» Task statement
For the entries below, return the line holding "2004: 13 -> 14.5" together with all lines after it, unchanged, and leave every picture out.

» Task inputs
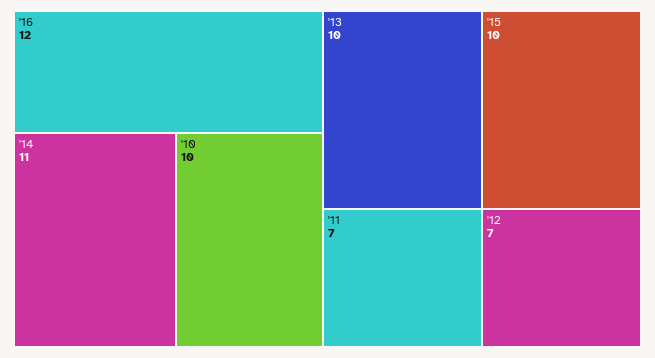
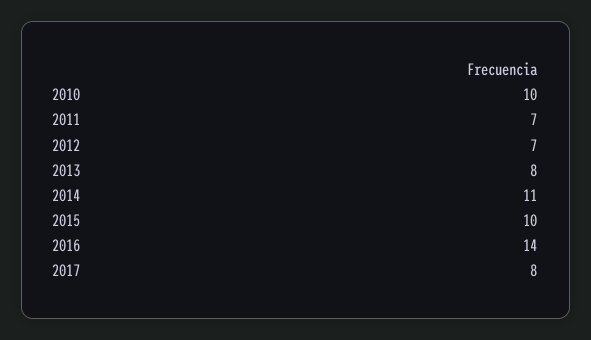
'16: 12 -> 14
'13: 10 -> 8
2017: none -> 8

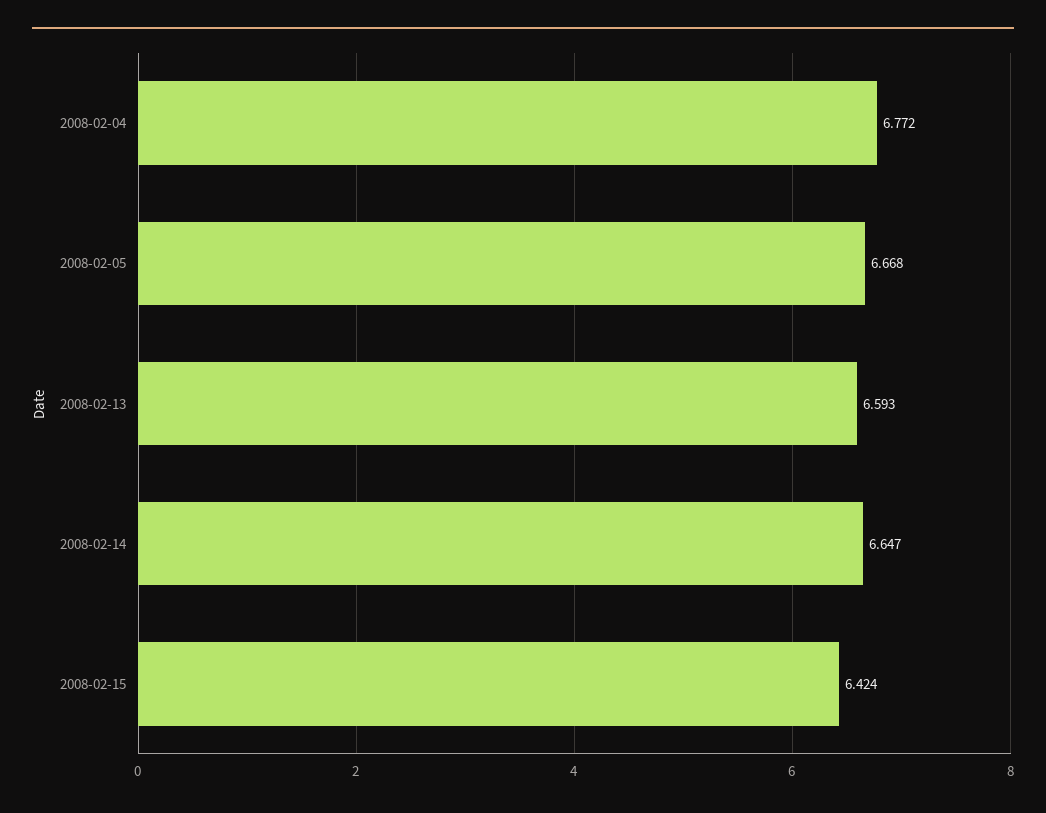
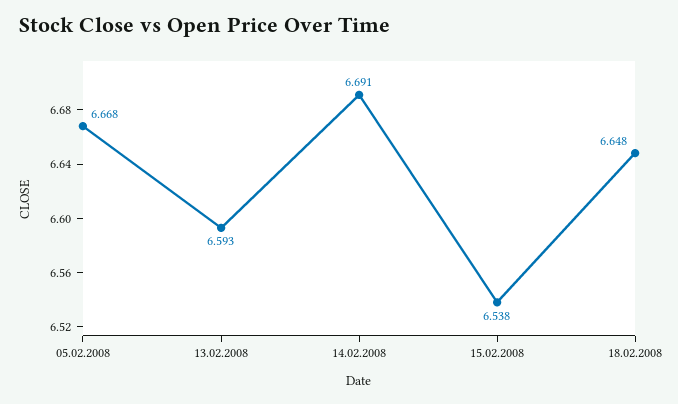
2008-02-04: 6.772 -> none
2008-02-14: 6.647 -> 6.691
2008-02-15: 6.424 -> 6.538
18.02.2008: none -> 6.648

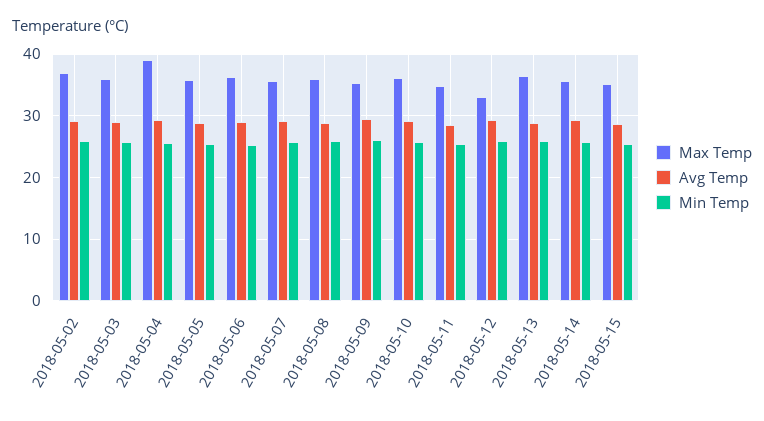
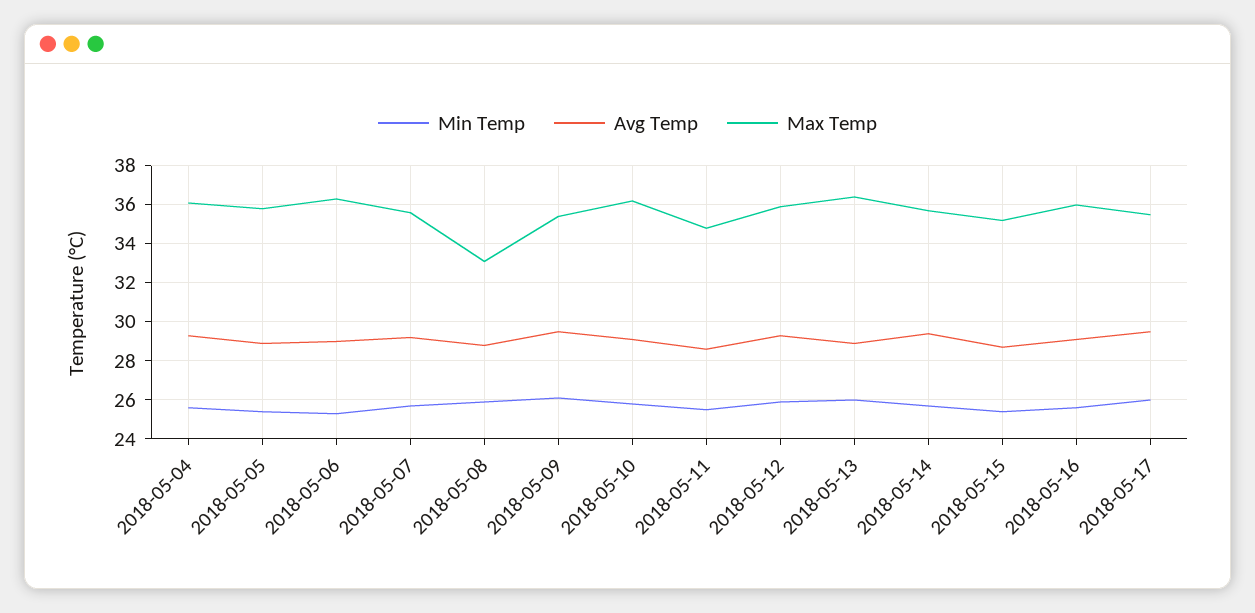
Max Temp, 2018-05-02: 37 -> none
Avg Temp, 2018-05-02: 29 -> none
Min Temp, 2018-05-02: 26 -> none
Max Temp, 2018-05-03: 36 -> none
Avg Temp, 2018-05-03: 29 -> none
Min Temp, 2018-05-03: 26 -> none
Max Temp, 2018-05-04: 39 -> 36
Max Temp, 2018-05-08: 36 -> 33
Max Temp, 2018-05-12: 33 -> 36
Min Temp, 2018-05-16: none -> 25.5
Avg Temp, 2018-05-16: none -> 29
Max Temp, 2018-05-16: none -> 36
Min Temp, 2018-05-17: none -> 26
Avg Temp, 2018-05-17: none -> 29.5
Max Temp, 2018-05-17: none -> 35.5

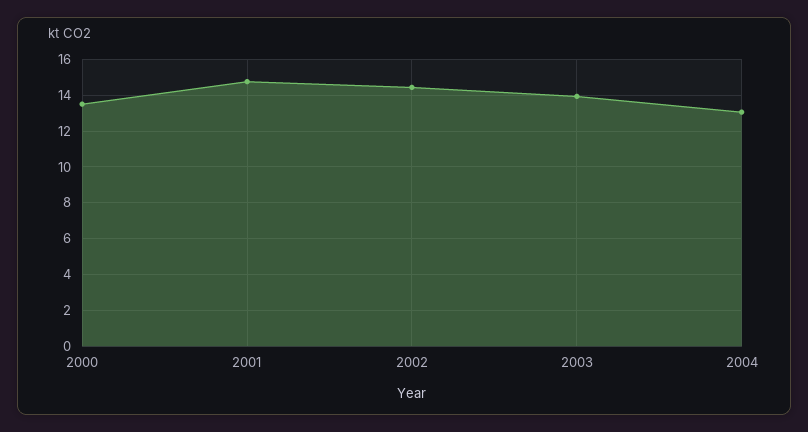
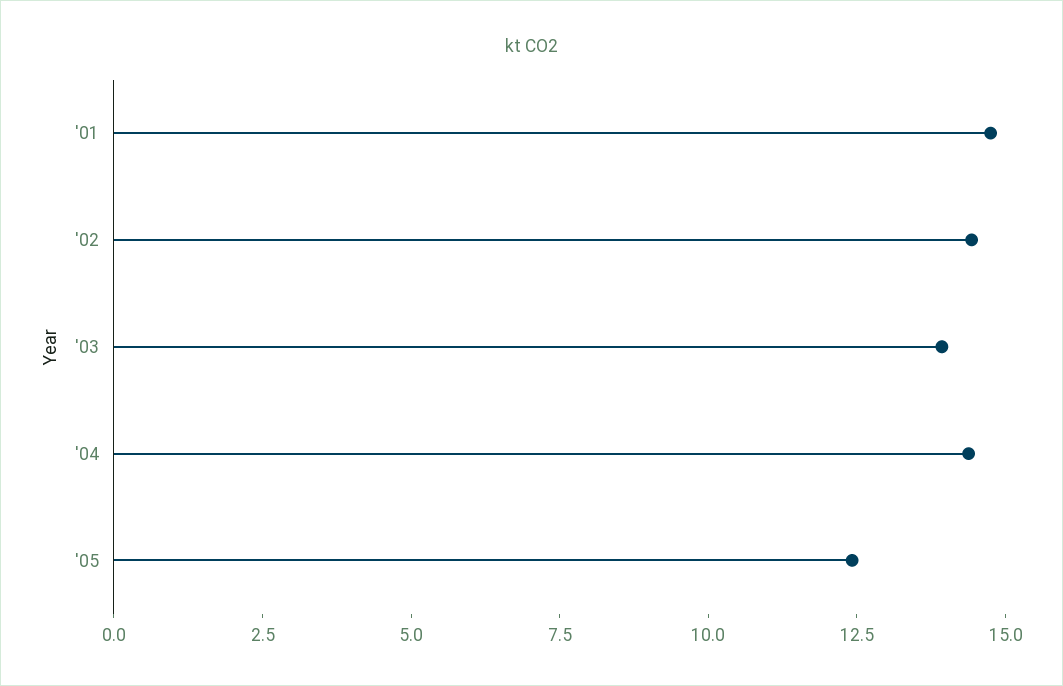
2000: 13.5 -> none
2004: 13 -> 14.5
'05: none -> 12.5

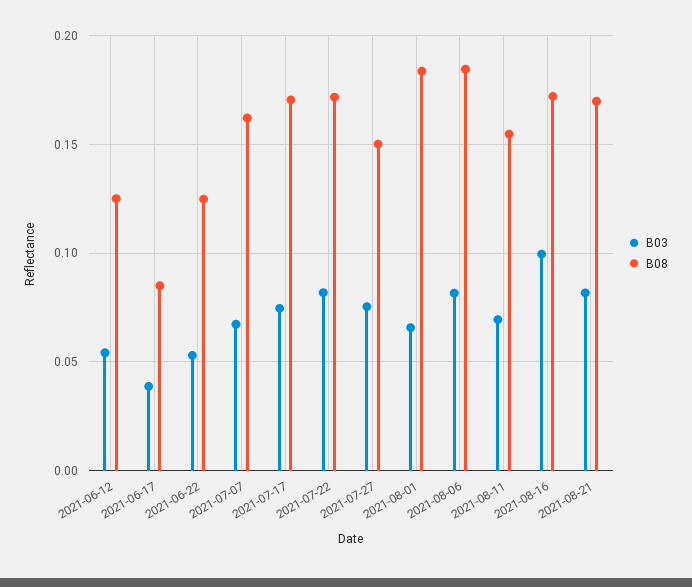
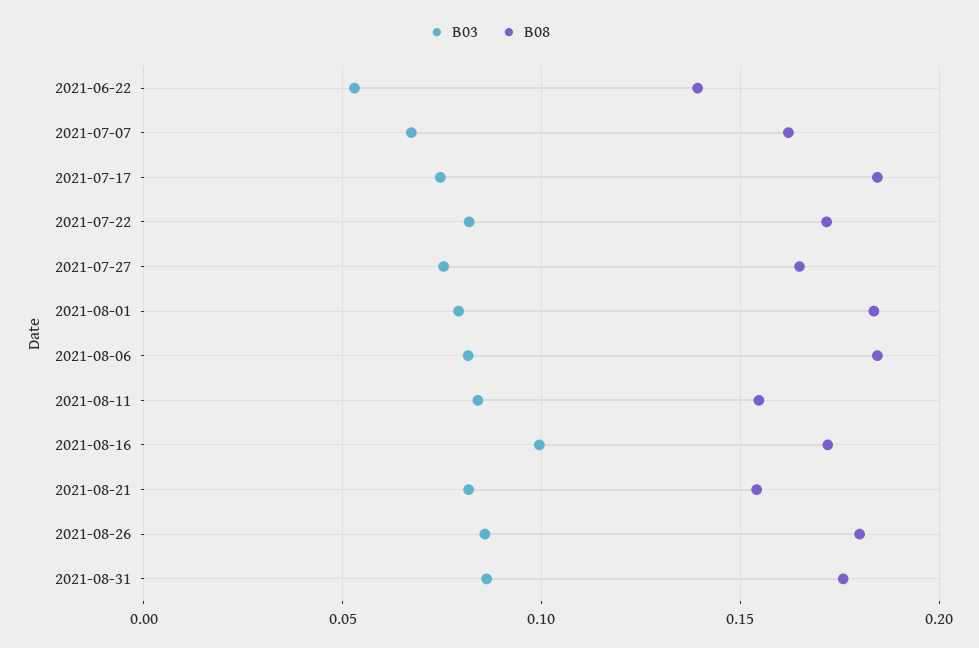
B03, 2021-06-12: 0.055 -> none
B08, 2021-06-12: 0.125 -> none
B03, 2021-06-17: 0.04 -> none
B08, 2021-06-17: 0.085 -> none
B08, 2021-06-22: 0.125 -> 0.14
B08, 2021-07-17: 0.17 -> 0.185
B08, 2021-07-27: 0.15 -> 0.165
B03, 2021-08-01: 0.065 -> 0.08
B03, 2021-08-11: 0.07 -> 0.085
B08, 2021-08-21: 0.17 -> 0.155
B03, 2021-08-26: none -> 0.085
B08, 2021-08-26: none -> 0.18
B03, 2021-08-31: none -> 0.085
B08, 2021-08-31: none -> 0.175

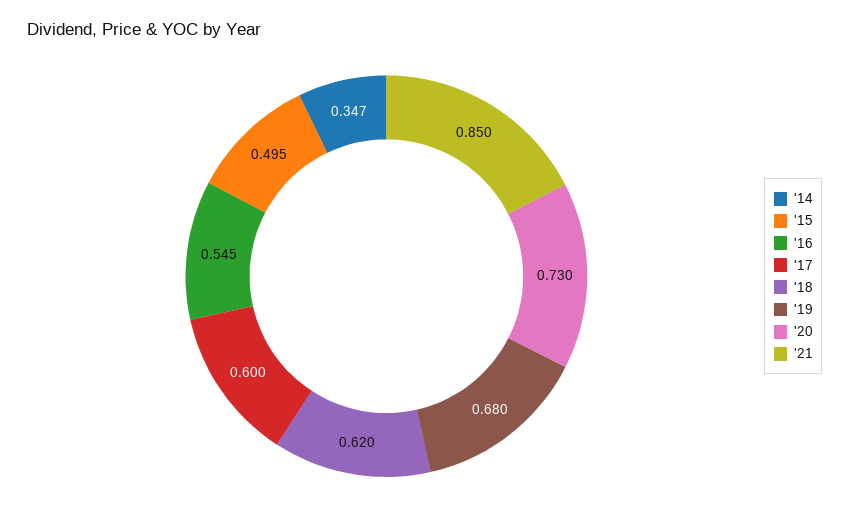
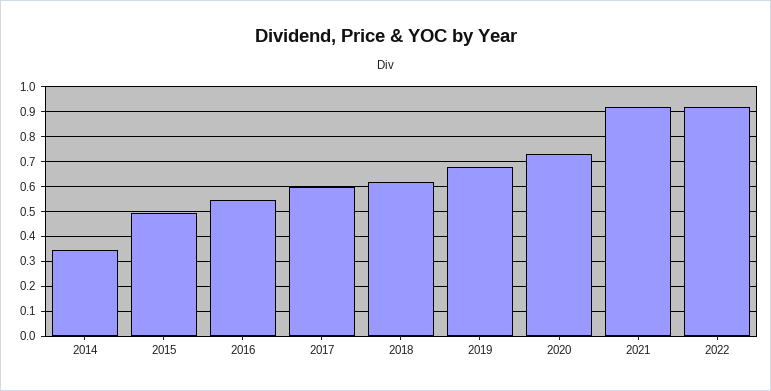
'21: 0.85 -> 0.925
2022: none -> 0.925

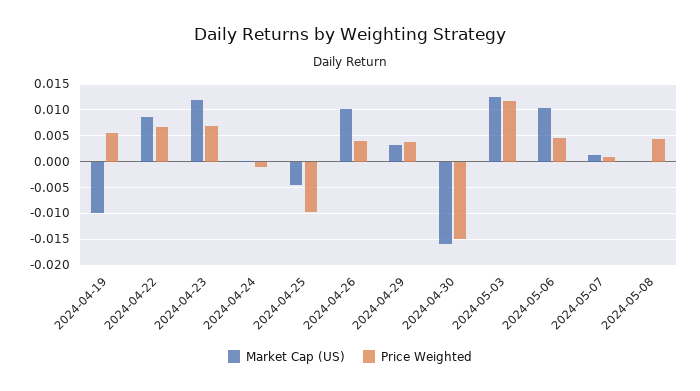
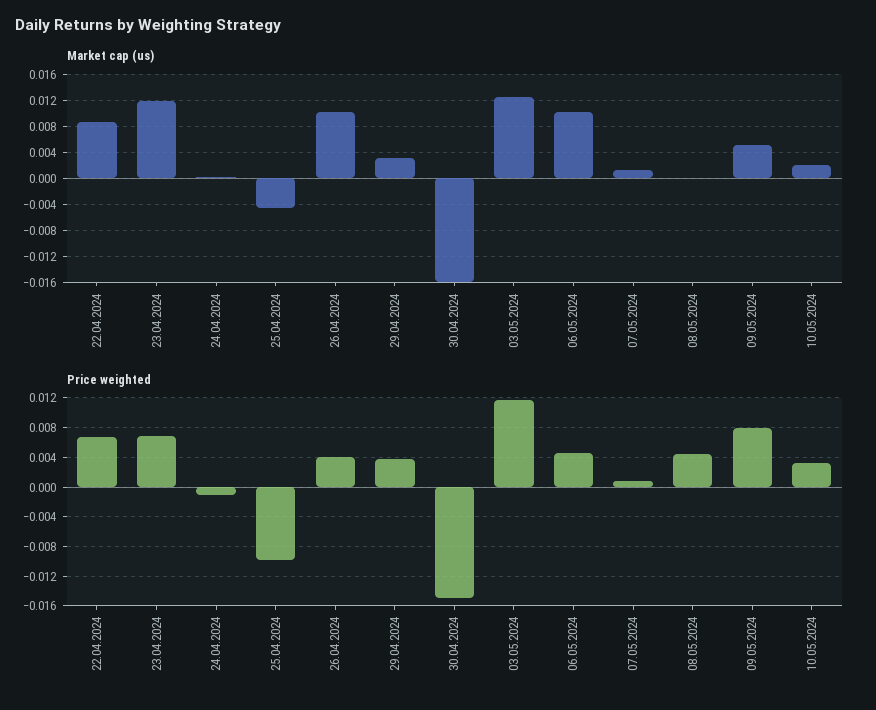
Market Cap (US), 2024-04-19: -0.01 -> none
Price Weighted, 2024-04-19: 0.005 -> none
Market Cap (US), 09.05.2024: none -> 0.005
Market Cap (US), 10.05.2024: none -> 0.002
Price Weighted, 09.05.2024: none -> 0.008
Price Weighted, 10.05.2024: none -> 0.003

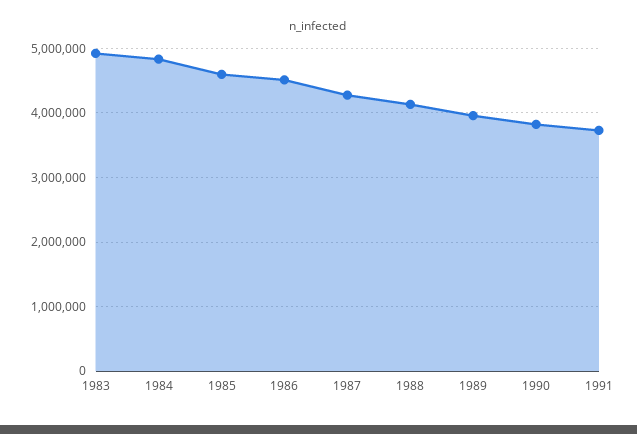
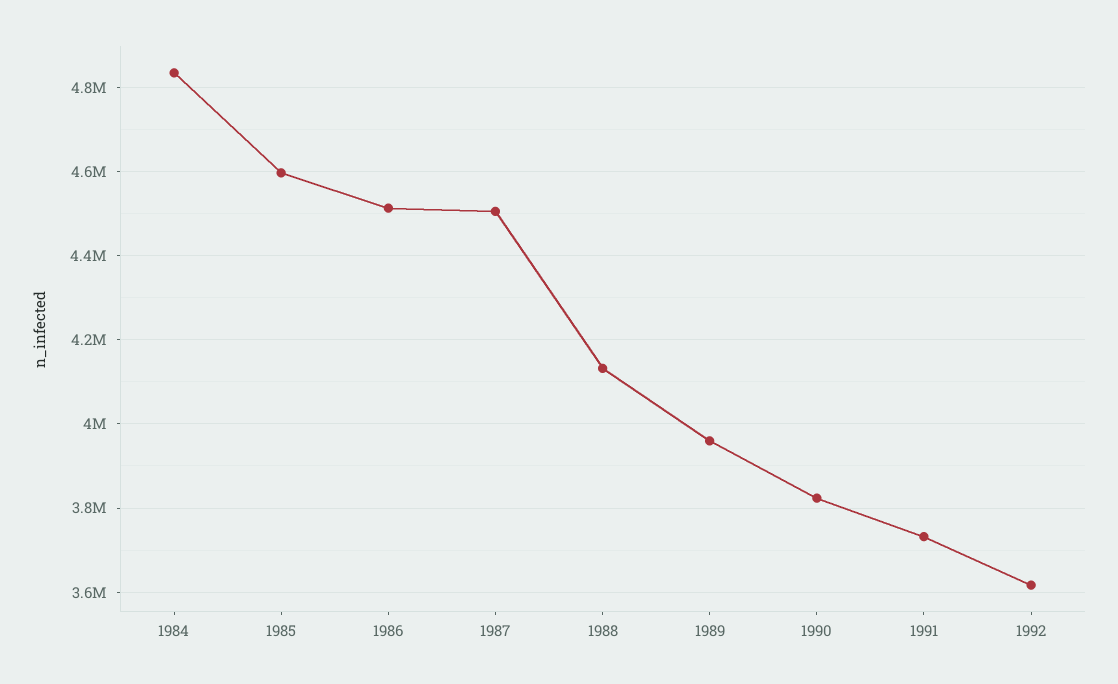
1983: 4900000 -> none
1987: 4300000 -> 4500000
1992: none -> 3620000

» Exercise output
2004: 13 -> 14.5
'05: none -> 12.5

B03, 2021-06-12: 0.055 -> none
B08, 2021-06-12: 0.125 -> none
B03, 2021-06-17: 0.04 -> none
B08, 2021-06-17: 0.085 -> none
B08, 2021-06-22: 0.125 -> 0.14
B08, 2021-07-17: 0.17 -> 0.185
B08, 2021-07-27: 0.15 -> 0.165
B03, 2021-08-01: 0.065 -> 0.08
B03, 2021-08-11: 0.07 -> 0.085
B08, 2021-08-21: 0.17 -> 0.155
B03, 2021-08-26: none -> 0.085
B08, 2021-08-26: none -> 0.18
B03, 2021-08-31: none -> 0.085
B08, 2021-08-31: none -> 0.175

'21: 0.85 -> 0.925
2022: none -> 0.925

Market Cap (US), 2024-04-19: -0.01 -> none
Price Weighted, 2024-04-19: 0.005 -> none
Market Cap (US), 09.05.2024: none -> 0.005
Market Cap (US), 10.05.2024: none -> 0.002
Price Weighted, 09.05.2024: none -> 0.008
Price Weighted, 10.05.2024: none -> 0.003

1983: 4900000 -> none
1987: 4300000 -> 4500000
1992: none -> 3620000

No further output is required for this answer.